### EXERCISE OBJECTIVE
Collect the lines of the entries where "позицию" shows up.

SOURCE RECORDS Start Marker

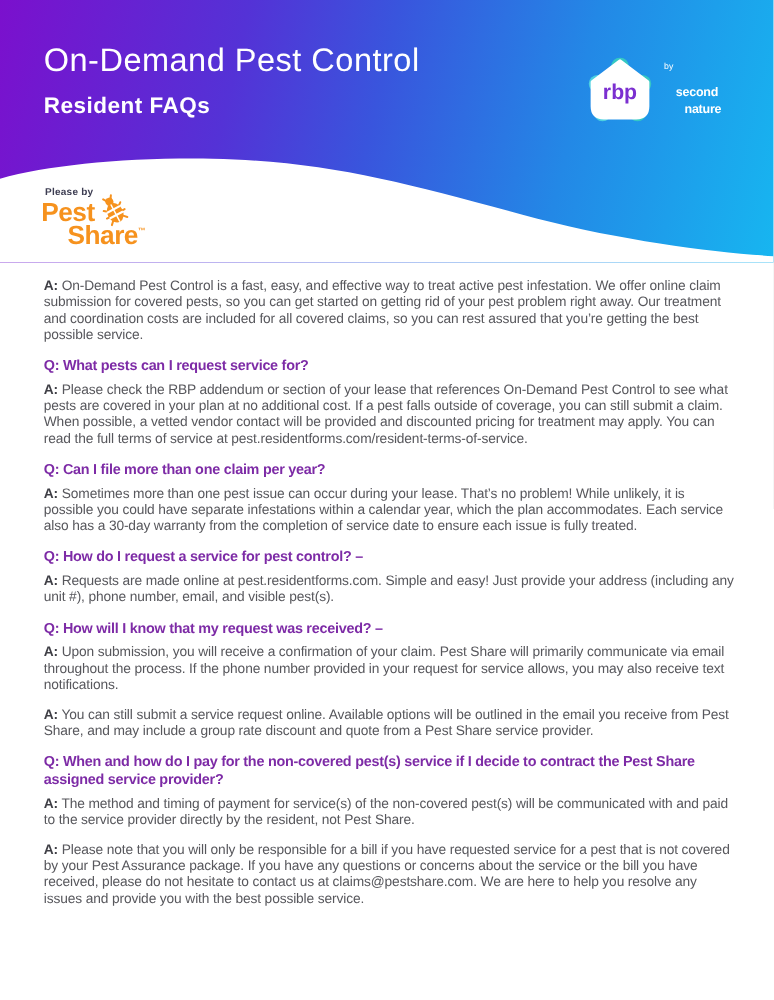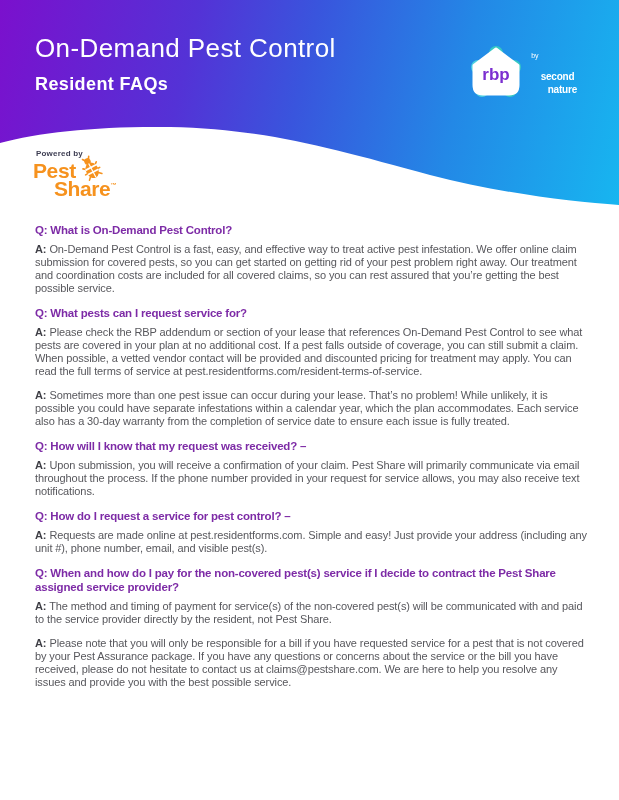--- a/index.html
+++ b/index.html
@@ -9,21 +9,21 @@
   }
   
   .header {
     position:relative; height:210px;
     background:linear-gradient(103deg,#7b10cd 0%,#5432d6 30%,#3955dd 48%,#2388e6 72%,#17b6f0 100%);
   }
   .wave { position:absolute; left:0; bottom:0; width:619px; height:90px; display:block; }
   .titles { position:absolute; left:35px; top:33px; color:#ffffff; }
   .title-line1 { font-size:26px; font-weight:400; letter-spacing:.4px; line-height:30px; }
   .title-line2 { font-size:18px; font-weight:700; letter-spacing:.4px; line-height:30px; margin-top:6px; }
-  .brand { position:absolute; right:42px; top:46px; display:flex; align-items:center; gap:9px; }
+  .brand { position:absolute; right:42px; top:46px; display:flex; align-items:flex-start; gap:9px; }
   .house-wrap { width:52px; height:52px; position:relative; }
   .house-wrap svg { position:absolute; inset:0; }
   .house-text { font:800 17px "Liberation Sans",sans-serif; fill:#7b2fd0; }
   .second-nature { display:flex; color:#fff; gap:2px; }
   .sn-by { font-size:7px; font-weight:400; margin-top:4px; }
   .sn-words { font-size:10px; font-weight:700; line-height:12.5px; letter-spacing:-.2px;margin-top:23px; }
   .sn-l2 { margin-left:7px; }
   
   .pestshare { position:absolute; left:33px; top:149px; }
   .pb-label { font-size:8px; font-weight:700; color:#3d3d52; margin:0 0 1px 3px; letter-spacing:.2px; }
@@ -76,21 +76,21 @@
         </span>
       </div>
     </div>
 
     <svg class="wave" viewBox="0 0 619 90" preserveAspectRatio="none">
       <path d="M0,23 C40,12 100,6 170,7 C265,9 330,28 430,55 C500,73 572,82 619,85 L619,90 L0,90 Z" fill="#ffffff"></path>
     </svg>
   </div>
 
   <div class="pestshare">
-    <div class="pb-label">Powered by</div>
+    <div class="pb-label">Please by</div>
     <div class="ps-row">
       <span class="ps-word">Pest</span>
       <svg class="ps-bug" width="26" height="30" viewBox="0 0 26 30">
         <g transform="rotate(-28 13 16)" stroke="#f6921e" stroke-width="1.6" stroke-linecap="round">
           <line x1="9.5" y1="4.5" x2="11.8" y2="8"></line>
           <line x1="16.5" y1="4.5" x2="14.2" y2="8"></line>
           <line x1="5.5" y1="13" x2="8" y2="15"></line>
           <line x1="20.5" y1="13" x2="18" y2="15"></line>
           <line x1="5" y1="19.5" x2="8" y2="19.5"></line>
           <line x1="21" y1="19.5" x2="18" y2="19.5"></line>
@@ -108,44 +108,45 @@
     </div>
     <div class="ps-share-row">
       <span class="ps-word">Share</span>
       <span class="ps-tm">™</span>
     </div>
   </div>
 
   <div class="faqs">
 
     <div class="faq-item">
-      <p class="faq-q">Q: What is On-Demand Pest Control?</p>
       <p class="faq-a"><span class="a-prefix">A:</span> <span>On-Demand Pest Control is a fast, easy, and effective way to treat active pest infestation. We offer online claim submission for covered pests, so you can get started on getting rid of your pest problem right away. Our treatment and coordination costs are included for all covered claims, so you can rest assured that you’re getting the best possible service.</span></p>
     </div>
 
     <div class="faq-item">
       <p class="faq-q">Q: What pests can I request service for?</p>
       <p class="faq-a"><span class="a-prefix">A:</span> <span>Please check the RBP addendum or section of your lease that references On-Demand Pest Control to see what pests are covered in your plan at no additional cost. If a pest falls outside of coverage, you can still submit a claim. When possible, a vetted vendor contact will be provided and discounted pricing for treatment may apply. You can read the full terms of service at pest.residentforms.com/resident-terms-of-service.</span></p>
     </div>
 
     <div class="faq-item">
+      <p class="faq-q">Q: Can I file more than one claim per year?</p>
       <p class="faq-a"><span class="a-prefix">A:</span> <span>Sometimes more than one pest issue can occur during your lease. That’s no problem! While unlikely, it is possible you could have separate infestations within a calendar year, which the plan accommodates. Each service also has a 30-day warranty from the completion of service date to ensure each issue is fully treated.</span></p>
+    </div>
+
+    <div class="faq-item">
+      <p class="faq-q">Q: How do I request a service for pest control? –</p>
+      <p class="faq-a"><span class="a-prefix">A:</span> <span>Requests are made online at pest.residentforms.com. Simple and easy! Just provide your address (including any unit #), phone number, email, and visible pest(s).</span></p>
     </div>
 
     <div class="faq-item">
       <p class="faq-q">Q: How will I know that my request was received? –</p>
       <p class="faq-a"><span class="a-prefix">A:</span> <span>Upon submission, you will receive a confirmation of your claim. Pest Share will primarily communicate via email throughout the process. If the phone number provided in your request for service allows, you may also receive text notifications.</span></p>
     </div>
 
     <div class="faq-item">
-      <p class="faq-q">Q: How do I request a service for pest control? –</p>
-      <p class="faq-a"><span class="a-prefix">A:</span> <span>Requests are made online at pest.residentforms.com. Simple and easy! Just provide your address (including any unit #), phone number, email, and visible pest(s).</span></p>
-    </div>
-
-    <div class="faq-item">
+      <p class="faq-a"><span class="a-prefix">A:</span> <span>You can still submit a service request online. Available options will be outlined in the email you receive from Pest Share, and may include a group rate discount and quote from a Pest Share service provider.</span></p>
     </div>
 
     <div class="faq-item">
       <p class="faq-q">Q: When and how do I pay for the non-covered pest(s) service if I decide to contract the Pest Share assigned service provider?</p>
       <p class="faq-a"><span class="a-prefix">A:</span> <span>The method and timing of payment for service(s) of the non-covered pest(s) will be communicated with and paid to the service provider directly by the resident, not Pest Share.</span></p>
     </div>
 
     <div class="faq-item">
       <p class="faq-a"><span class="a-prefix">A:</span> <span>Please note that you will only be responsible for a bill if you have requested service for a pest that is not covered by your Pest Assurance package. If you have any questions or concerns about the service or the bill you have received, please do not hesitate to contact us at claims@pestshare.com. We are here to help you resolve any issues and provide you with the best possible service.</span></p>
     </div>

SOURCE RECORDS End Marker
SOURCE RECORDS Start Marker

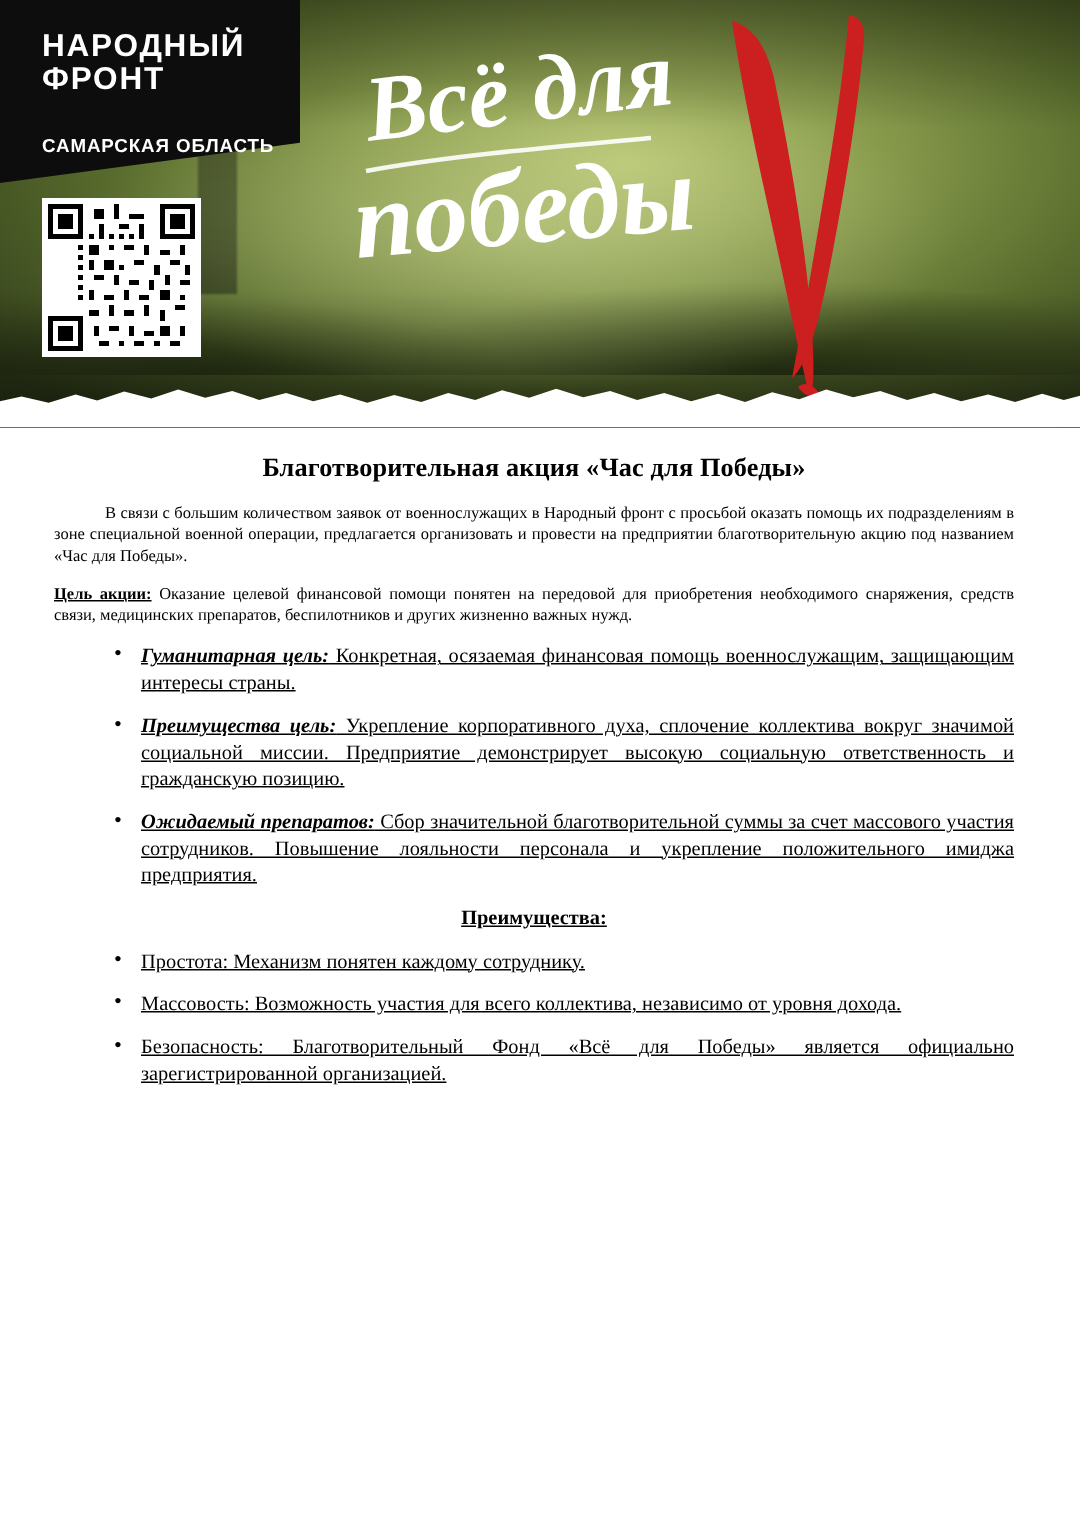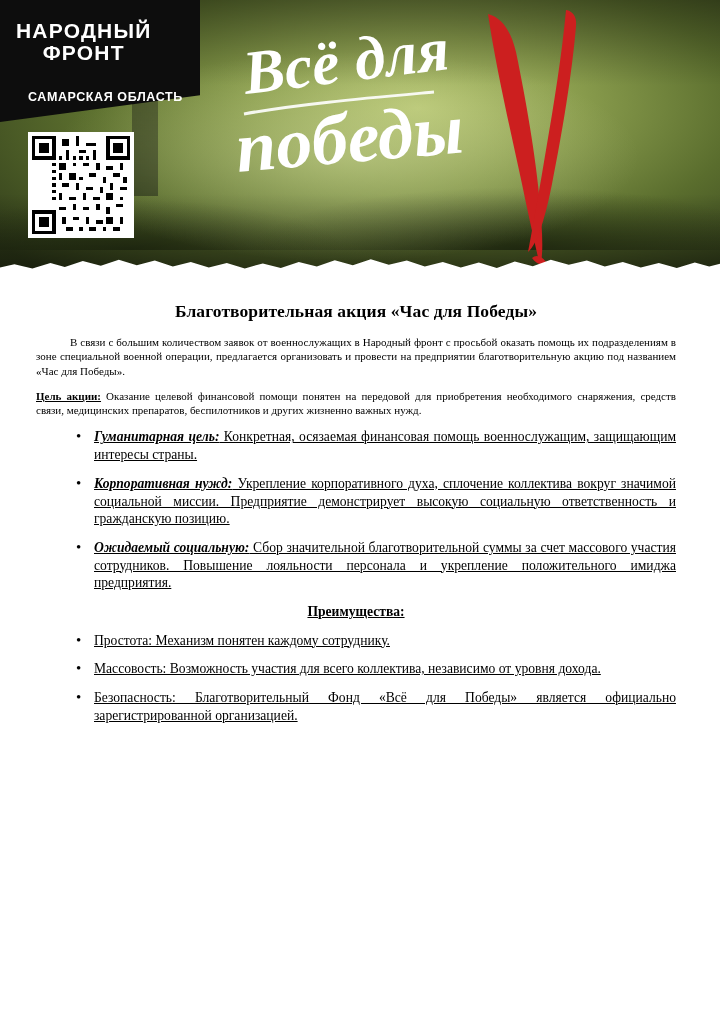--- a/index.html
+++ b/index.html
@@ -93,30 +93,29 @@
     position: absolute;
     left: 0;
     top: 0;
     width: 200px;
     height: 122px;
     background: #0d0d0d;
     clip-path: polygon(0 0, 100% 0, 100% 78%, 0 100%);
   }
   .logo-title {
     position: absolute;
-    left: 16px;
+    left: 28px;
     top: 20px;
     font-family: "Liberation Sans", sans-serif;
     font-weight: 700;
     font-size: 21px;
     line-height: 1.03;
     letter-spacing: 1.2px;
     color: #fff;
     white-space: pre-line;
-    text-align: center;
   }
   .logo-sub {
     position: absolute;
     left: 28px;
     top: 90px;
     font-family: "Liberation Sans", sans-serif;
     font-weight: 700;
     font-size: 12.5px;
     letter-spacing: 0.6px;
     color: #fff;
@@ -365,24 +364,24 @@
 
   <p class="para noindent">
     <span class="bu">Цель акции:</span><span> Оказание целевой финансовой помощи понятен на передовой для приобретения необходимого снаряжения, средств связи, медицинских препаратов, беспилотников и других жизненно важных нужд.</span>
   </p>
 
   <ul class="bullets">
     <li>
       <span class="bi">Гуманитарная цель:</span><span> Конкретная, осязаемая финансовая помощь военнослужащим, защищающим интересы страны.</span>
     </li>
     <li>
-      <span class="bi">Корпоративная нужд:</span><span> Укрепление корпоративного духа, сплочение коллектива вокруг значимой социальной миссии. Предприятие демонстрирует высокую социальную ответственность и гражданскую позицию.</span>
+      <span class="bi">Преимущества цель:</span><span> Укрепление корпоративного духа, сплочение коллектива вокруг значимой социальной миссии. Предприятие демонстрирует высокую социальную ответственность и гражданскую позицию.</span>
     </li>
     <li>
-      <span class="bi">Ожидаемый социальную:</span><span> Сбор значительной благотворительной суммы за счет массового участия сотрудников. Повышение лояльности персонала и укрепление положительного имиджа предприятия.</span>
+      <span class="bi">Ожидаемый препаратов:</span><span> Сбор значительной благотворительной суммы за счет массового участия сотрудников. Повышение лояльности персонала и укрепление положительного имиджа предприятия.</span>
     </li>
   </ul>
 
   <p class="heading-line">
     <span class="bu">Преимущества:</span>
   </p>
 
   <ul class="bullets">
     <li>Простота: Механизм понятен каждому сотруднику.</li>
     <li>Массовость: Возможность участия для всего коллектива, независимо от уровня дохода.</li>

SOURCE RECORDS End Marker

### RESULT OF THE TASK
-      <span class="bi">Корпоративная нужд:</span><span> Укрепление корпоративного духа, сплочение коллектива вокруг значимой социальной миссии. Предприятие демонстрирует высокую социальную ответственность и гражданскую позицию.</span>
+      <span class="bi">Преимущества цель:</span><span> Укрепление корпоративного духа, сплочение коллектива вокруг значимой социальной миссии. Предприятие демонстрирует высокую социальную ответственность и гражданскую позицию.</span>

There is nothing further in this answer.